___ EXCERPTED RECORDS ___

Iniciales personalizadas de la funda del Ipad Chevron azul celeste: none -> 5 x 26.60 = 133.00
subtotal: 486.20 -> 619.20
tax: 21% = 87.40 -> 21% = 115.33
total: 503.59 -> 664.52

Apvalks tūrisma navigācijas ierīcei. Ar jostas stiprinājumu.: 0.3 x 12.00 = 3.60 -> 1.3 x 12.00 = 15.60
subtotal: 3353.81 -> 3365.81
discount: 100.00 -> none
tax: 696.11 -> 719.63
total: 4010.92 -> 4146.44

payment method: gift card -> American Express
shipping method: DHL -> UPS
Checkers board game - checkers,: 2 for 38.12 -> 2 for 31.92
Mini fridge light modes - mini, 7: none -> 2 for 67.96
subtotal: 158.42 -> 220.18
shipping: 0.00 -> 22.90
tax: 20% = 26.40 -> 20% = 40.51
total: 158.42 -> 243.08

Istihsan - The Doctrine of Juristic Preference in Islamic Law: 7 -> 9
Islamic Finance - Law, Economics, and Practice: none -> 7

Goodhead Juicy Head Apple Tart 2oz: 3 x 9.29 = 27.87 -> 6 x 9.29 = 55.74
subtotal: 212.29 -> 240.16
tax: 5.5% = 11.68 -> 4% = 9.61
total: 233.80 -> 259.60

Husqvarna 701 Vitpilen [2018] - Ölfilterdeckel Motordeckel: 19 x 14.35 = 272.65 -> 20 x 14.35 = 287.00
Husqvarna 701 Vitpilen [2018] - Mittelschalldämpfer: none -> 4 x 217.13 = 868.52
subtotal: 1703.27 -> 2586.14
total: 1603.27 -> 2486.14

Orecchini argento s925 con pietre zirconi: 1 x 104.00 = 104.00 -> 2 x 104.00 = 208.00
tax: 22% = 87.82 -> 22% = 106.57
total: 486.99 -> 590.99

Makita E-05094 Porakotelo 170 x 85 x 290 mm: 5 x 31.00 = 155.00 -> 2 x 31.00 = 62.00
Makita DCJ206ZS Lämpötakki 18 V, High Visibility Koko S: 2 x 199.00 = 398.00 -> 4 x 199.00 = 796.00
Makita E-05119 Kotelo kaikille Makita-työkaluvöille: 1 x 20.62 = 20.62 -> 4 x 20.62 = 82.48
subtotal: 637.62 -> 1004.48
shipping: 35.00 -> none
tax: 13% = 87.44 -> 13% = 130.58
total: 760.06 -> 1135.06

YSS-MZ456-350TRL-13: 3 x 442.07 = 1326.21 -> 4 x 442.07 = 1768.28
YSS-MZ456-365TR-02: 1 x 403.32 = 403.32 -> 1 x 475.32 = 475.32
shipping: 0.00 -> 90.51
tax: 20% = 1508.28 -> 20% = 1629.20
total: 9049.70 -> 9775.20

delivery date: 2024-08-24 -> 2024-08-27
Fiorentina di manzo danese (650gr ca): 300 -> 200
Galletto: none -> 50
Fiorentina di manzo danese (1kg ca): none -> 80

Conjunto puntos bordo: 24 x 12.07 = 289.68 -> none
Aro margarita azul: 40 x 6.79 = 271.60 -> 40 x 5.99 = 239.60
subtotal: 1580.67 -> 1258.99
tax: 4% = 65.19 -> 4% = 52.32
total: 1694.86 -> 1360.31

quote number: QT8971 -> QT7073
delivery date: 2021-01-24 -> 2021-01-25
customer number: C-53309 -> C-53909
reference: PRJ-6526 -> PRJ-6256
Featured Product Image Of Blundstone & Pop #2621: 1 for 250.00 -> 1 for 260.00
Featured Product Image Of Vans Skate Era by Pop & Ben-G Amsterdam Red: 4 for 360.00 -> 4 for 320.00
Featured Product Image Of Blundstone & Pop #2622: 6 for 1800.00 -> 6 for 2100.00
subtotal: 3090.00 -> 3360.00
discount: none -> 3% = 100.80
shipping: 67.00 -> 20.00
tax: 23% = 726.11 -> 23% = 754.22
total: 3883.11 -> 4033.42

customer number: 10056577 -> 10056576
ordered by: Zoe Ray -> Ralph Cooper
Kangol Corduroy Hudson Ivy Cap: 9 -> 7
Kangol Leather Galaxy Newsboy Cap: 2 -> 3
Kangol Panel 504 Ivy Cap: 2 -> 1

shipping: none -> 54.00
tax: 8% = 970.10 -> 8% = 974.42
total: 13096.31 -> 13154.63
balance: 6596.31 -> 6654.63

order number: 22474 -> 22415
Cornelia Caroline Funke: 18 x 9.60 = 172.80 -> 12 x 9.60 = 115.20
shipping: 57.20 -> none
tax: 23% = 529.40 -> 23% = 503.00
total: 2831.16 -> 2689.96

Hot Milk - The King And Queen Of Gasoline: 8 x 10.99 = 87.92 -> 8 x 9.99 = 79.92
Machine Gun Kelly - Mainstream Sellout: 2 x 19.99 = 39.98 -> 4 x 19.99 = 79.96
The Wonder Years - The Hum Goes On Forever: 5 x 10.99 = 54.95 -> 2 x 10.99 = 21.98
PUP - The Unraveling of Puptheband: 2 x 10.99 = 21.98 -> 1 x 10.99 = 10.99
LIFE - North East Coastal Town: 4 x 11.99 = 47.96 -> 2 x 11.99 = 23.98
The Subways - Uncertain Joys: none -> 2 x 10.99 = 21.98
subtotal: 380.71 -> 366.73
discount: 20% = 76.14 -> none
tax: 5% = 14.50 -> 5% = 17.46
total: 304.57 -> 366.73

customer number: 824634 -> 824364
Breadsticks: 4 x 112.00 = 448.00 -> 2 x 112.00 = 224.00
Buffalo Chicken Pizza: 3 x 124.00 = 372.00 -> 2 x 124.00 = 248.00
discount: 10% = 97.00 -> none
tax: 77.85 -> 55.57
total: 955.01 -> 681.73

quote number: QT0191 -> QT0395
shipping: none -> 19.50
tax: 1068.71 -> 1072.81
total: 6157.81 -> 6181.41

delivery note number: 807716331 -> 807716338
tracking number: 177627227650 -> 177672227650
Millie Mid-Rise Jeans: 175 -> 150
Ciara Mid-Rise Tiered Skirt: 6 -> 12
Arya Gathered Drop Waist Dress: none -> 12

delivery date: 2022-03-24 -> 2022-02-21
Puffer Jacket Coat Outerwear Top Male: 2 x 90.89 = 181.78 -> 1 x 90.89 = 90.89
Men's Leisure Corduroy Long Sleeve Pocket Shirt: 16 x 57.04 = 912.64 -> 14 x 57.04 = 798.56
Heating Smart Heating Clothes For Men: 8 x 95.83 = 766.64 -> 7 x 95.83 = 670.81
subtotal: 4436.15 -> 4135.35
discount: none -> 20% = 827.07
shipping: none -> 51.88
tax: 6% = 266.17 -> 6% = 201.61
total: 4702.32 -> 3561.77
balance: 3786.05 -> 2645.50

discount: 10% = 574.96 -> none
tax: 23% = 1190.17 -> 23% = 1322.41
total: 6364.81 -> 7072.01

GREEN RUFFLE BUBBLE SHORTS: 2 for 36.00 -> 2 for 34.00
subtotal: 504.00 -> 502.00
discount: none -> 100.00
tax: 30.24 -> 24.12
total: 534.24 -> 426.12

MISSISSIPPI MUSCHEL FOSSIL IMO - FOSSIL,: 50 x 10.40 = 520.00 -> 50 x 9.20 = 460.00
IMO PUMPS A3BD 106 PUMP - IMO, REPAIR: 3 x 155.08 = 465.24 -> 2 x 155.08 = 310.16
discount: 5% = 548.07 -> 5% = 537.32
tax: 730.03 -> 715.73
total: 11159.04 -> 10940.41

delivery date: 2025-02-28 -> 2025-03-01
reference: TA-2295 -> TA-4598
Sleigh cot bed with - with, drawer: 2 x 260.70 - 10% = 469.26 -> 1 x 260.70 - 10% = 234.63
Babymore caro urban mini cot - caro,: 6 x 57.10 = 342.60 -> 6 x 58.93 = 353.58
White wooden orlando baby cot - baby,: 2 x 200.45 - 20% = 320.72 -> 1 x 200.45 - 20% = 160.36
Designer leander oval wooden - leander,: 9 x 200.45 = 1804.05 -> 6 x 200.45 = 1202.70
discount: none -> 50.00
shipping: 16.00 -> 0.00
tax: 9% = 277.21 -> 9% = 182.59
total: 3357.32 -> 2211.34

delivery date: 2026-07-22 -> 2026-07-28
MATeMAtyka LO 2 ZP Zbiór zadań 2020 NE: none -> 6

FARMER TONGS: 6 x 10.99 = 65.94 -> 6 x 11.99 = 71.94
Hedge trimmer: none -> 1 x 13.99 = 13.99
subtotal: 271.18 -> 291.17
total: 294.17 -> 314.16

___

### THE PROBLEM
Proceeding from the line containing "tax: 5% = 14.50 -> 5% = 17.46" through the line containing "delivery date: 2022-03-24 -> 2022-02-21", transcribe the lines above exactly, both end lines included.

### ANSWER FOR THE TASK
tax: 5% = 14.50 -> 5% = 17.46
total: 304.57 -> 366.73

customer number: 824634 -> 824364
Breadsticks: 4 x 112.00 = 448.00 -> 2 x 112.00 = 224.00
Buffalo Chicken Pizza: 3 x 124.00 = 372.00 -> 2 x 124.00 = 248.00
discount: 10% = 97.00 -> none
tax: 77.85 -> 55.57
total: 955.01 -> 681.73

quote number: QT0191 -> QT0395
shipping: none -> 19.50
tax: 1068.71 -> 1072.81
total: 6157.81 -> 6181.41

delivery note number: 807716331 -> 807716338
tracking number: 177627227650 -> 177672227650
Millie Mid-Rise Jeans: 175 -> 150
Ciara Mid-Rise Tiered Skirt: 6 -> 12
Arya Gathered Drop Waist Dress: none -> 12

delivery date: 2022-03-24 -> 2022-02-21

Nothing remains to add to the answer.